Борисов-Мусатов | страница 50
Баракки не Коновалов, он был строг. И Виктору ближе, доступнее казался Василий Васильевич. Но Гектор Павлович — «декоратор», пейзажист, певец Волги. И еще — Баракки в дополнение к более простецкому Коновалову являл собой образец академического мэтра. «Он был, — напишут о нем позднее, — действительно „артистом с головы до ног“, с традиционным набором романтических причуд, с особой, чуть-чуть вызывающей манерой держаться. Он… первым в Саратове… показал, как должен вести себя настоящий художник: подчеркнутое достоинство контрастировало с обликом тех художников, которые привыкли держаться незаметно, робко, как будто виновато…»
Что мог слышать от него Виктор Мусатов? Наверное, любимые присловья: «Хочешь быть счастливым — сделайся флорентийцем!», «Все пути ведут в Рим!», «Художник — творец красоты». Баракки неустанно рассказывал о титанах итальянского Ренессанса, особенно об уроженцах обожаемой им Флоренции: о Чимабуэ, Мазаччо, фра Филиппо Липпи, Донателло… Еще о мастерах Венецианской школы: Тинторетто, Веронезе и Тьеполо! Радуясь открытию в Саратове чудесного музея, встав во главе многих культурных начинаний, саратовский итальянец убежденно повторял, что каждый город, по примеру его великой родины — родины искусств, должен иметь собственную живописную школу. «Какую свою „школу“ может создать Саратов?» — спрашивали его. И Гектор Павлович, за суровым «фасадом» которого жила добрая и мечтательная душа, еще выше подняв крупную голову, оглядывал молодежь и все содружество людей, привычно собравшихся в его доме… «Какую школу?.. Благословенная природа этих мест сама подсказывает нам ответ. Цвет неба, прозрачность далей. И… — он величественно взмахивал рукой, — чистые звонкие тона, их контраст… Нужно — смелость. Много!.. О, это будет „Школа Солнечного Города!“»
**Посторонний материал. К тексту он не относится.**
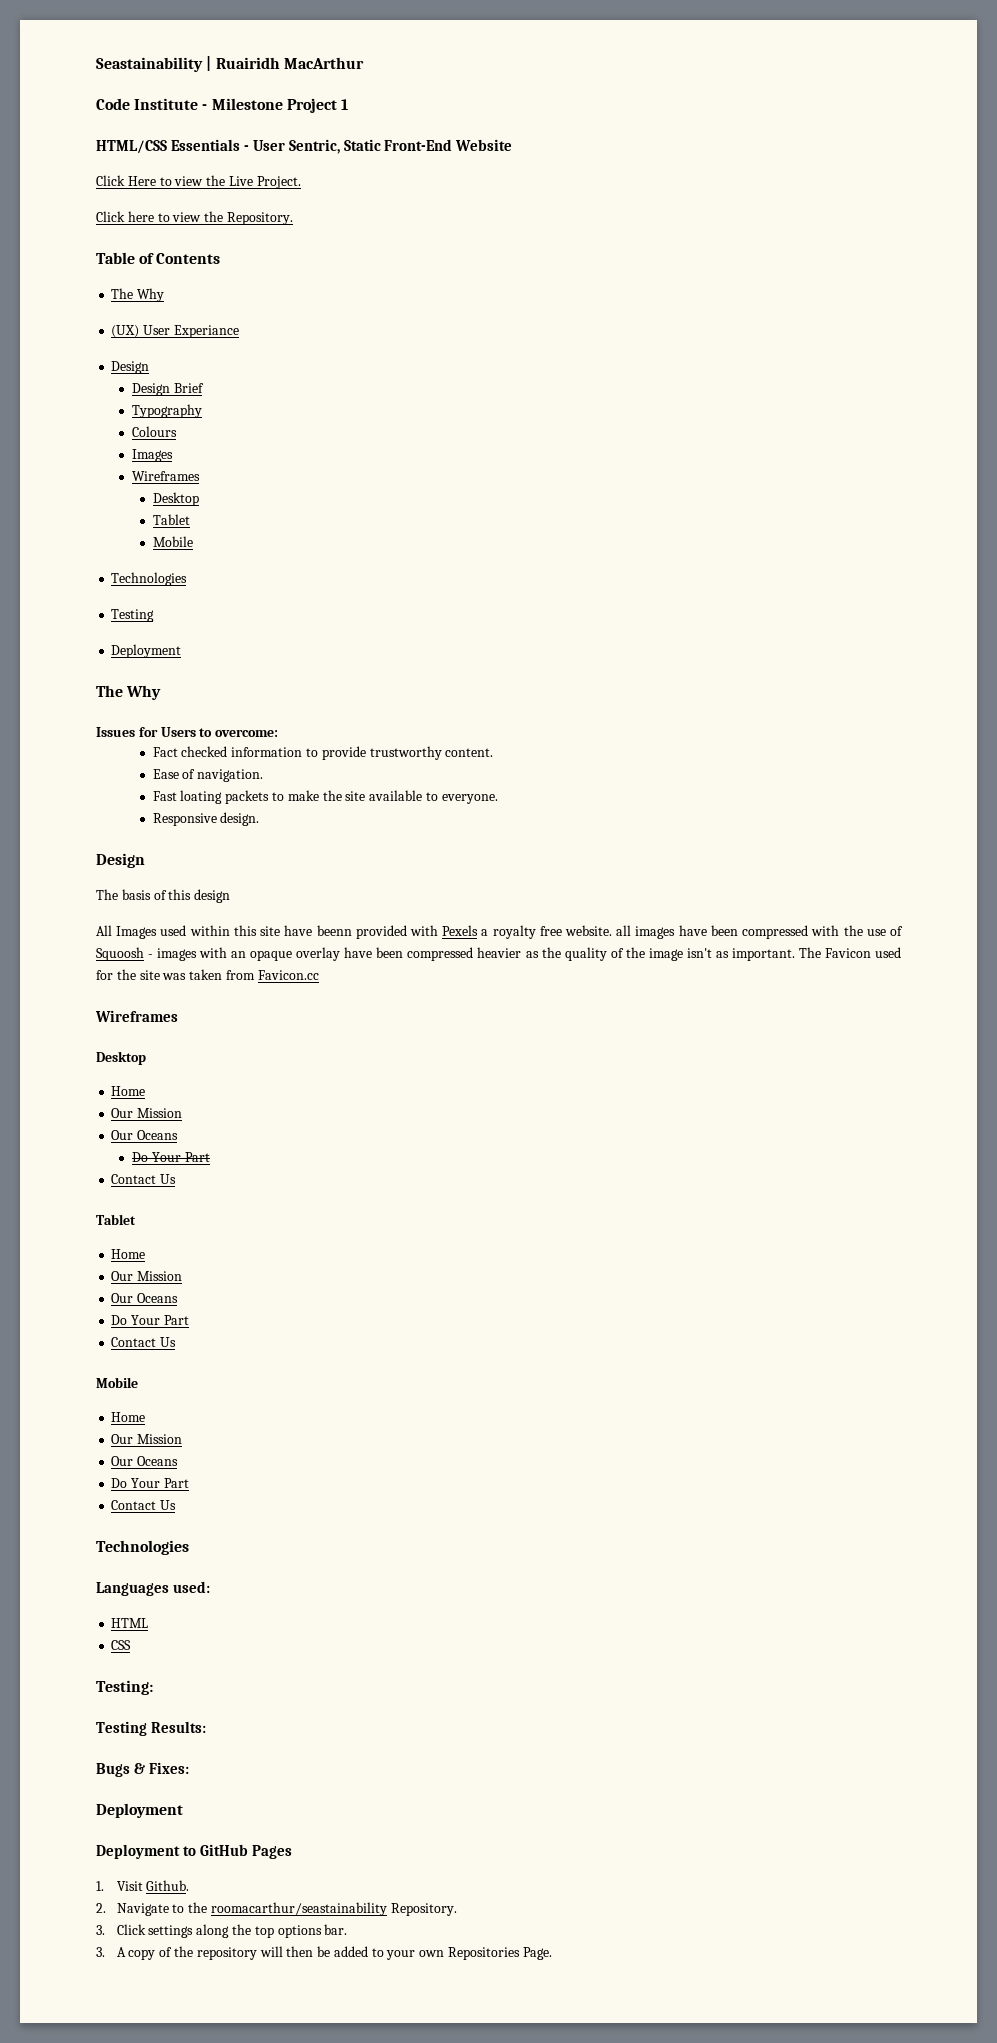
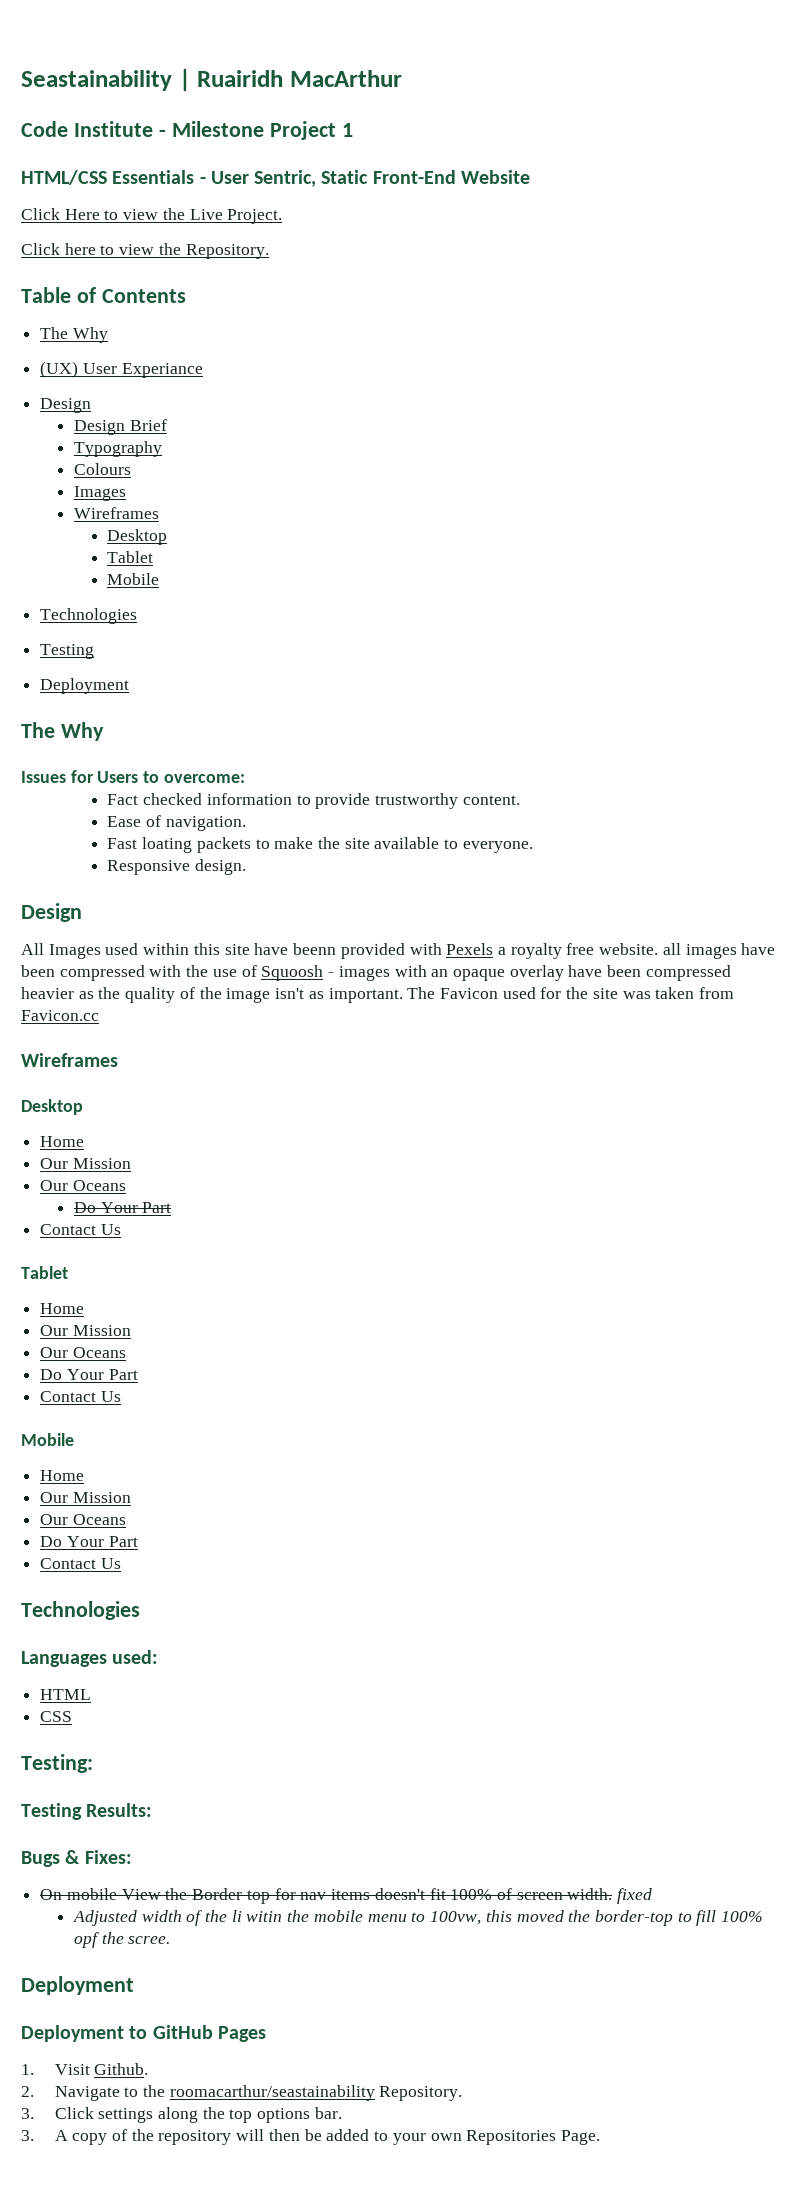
[96,889,231,903] // The basis of this design -> (82, 912) none
(189, 1768) none -> [40,1888,653,1904] [72,1910,764,1926] [73,1932,171,1948] // On mobile View the Border top for nav items doesn't fit 100% of screen width. fixed // Adjusted width of the li witin the mobile menu to 100vw, this moved the border-top to fill 100% opf the scree.

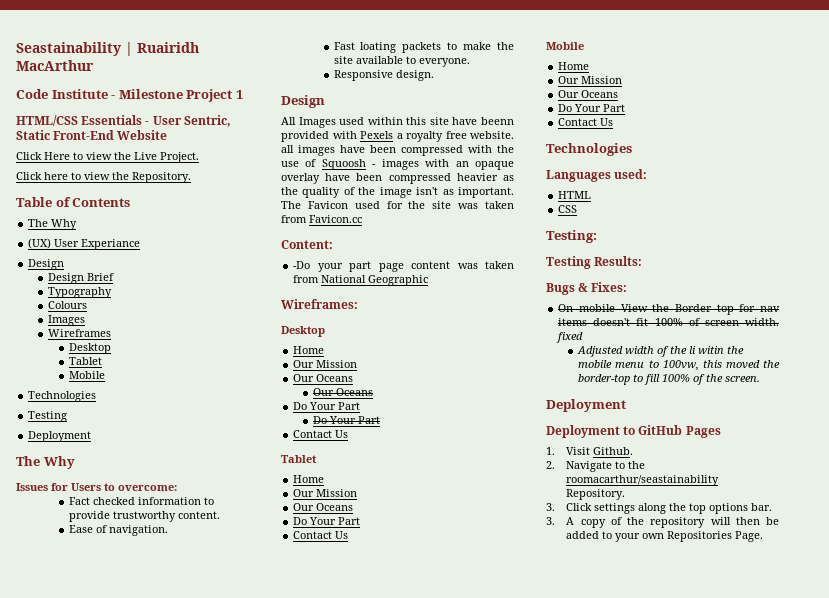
[21,1053,118,1067] Wireframes -> [281,240,333,249] [293,261,514,272] [293,275,429,286] [281,299,358,309] Content: // -Do your part page content was taken from National Geographic // Wireframes:
(126, 1185) none -> [313,388,374,396] [293,402,361,410] // Our Oceans // Do Your Part
[73,1932,171,1948] opf the scree. -> [693,374,761,385] of the screen.

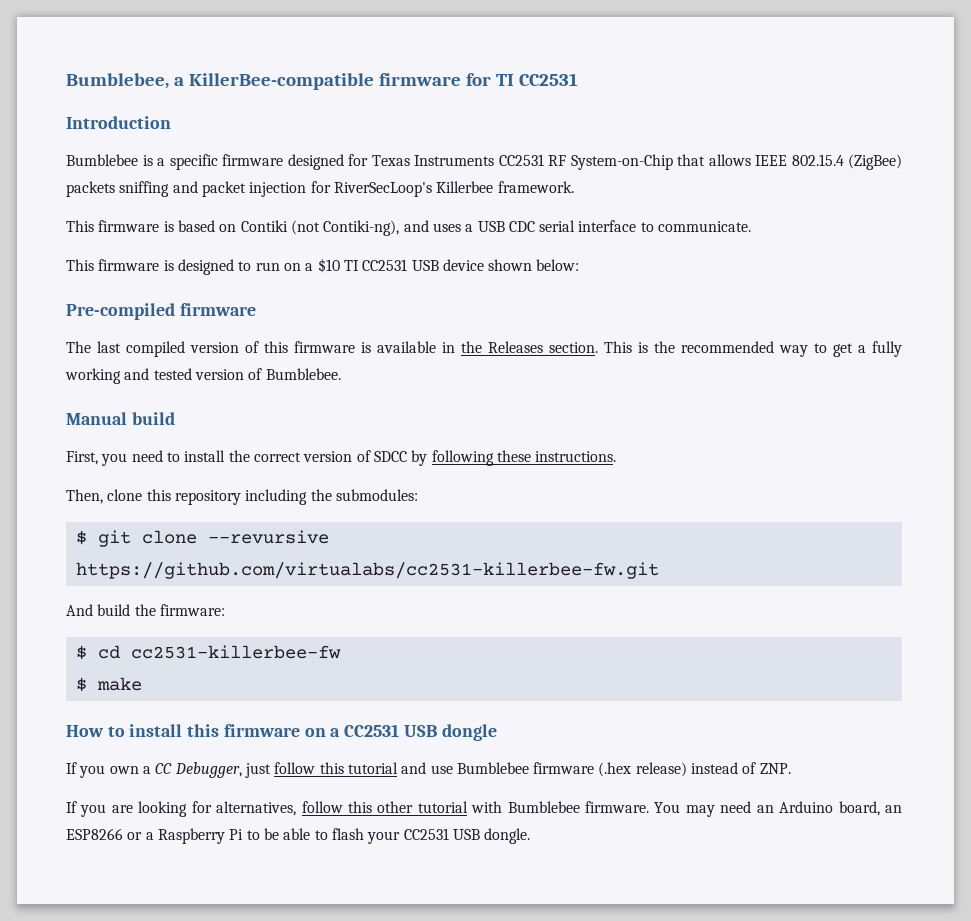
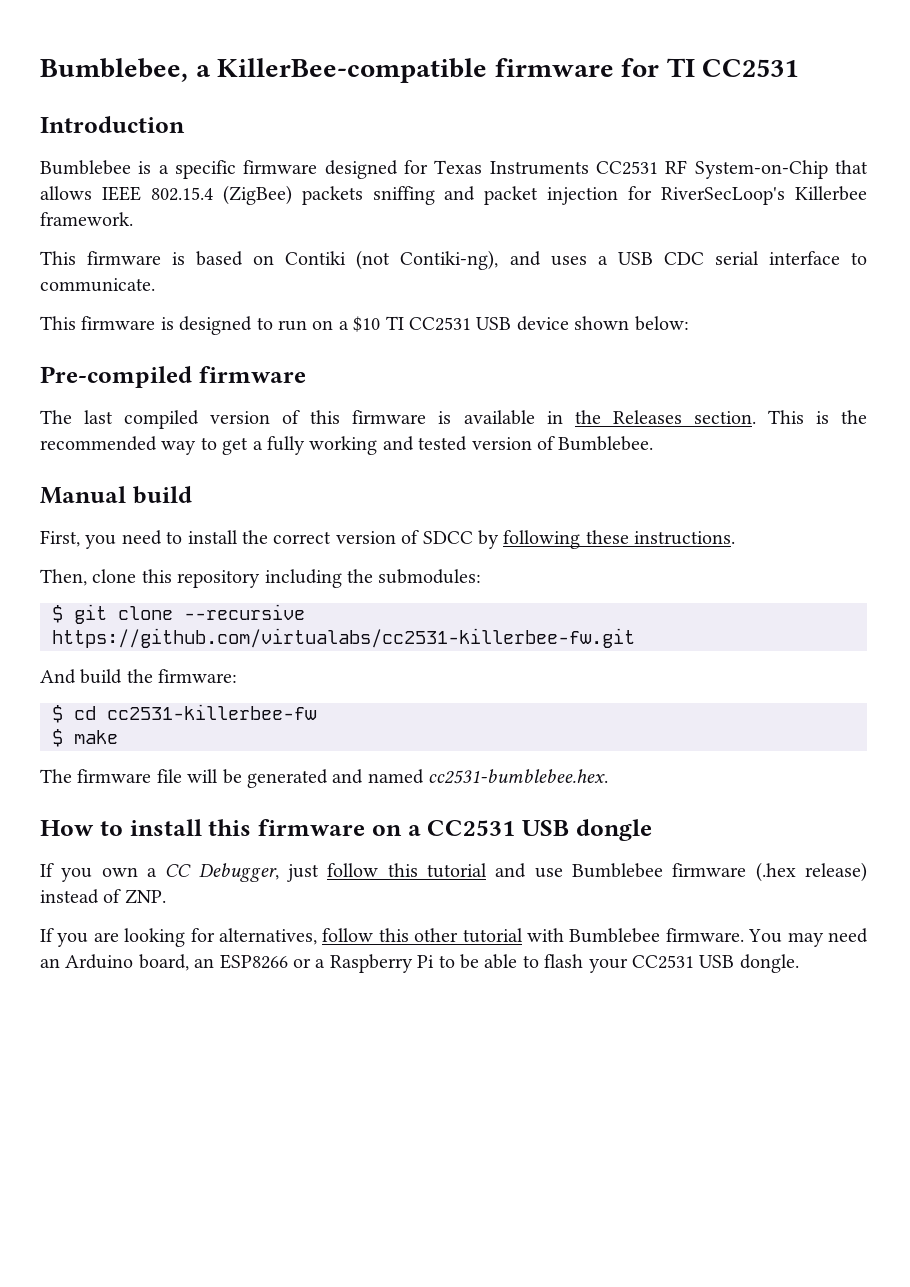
[207,530,329,544] --revursive -> [184,604,305,620] --recursive
(142, 684) none -> [40,769,609,788] // The firmware file will be generated and named cc2531-bumblebee.hex.

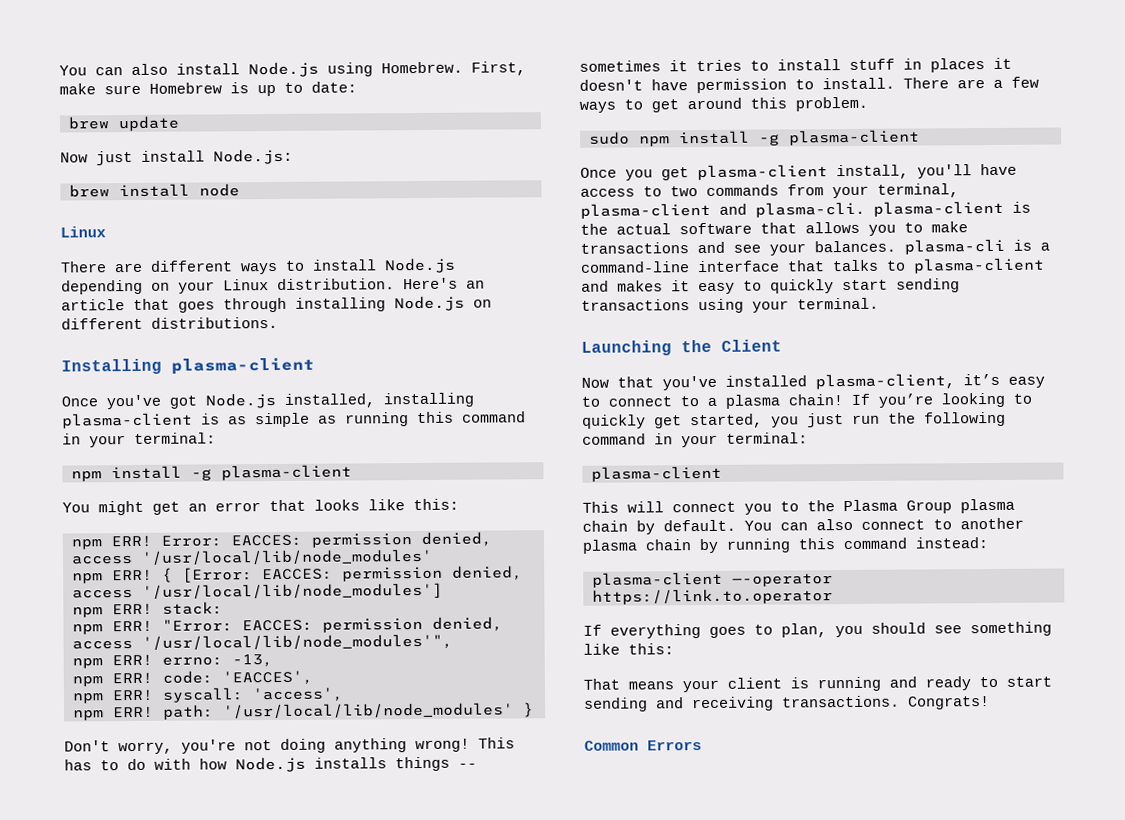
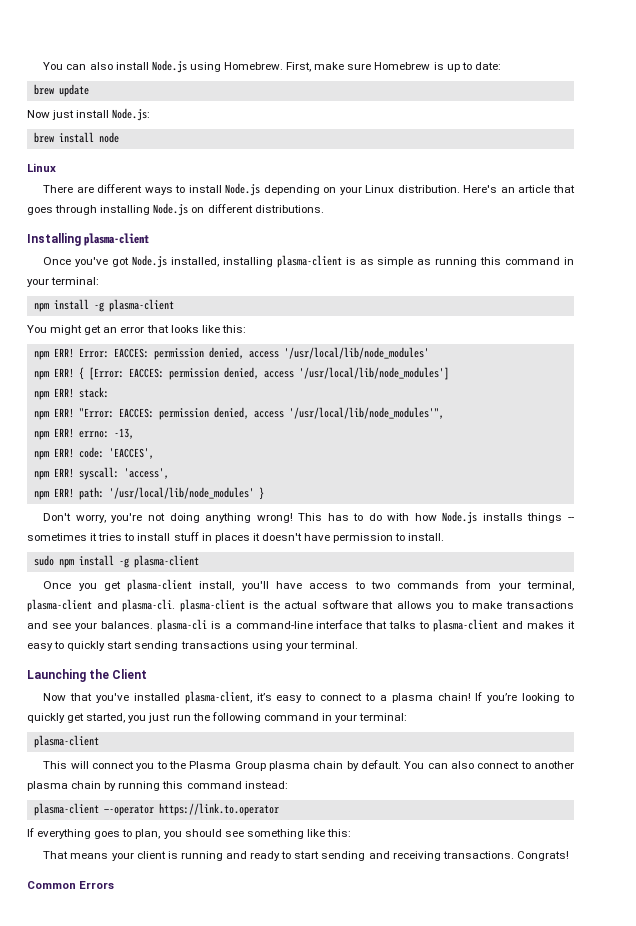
[903,76,1039,89] [579,96,868,113] There are a few ways to get around this problem. -> (445, 537) none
Конверт нарисован, а на нем: «Заказное, г. Москва. В Училище Живописи, Ваяния и Зодчества, на Мясницкой улице. В Совет училища…». В таком — только ненарисованном конверте — ушло и прошение о поступлении в «головной» класс в августе 1890-го. Рисунок: конка, запряженная двумя лошадьми, наверху — на «империале», где подешевле — люди в котелках, прицепились сзади мальчишки, в ракурсе — линия уплывающих крыш. А вот и сам рисовальщик: сидит спиной к нам, сюртук скинут, на белой рубахе вперекрест подтяжки, справа — открытое, полуовальное окно чуть ли не чердачного вида («нумера»!). Студенческий беспорядок: чайник на подоконнике, ложка в стакане, на столе фуражка, тут же, у ног, саквояж. Сидит приезжий саратовец, подперев левой рукой голову, задумался.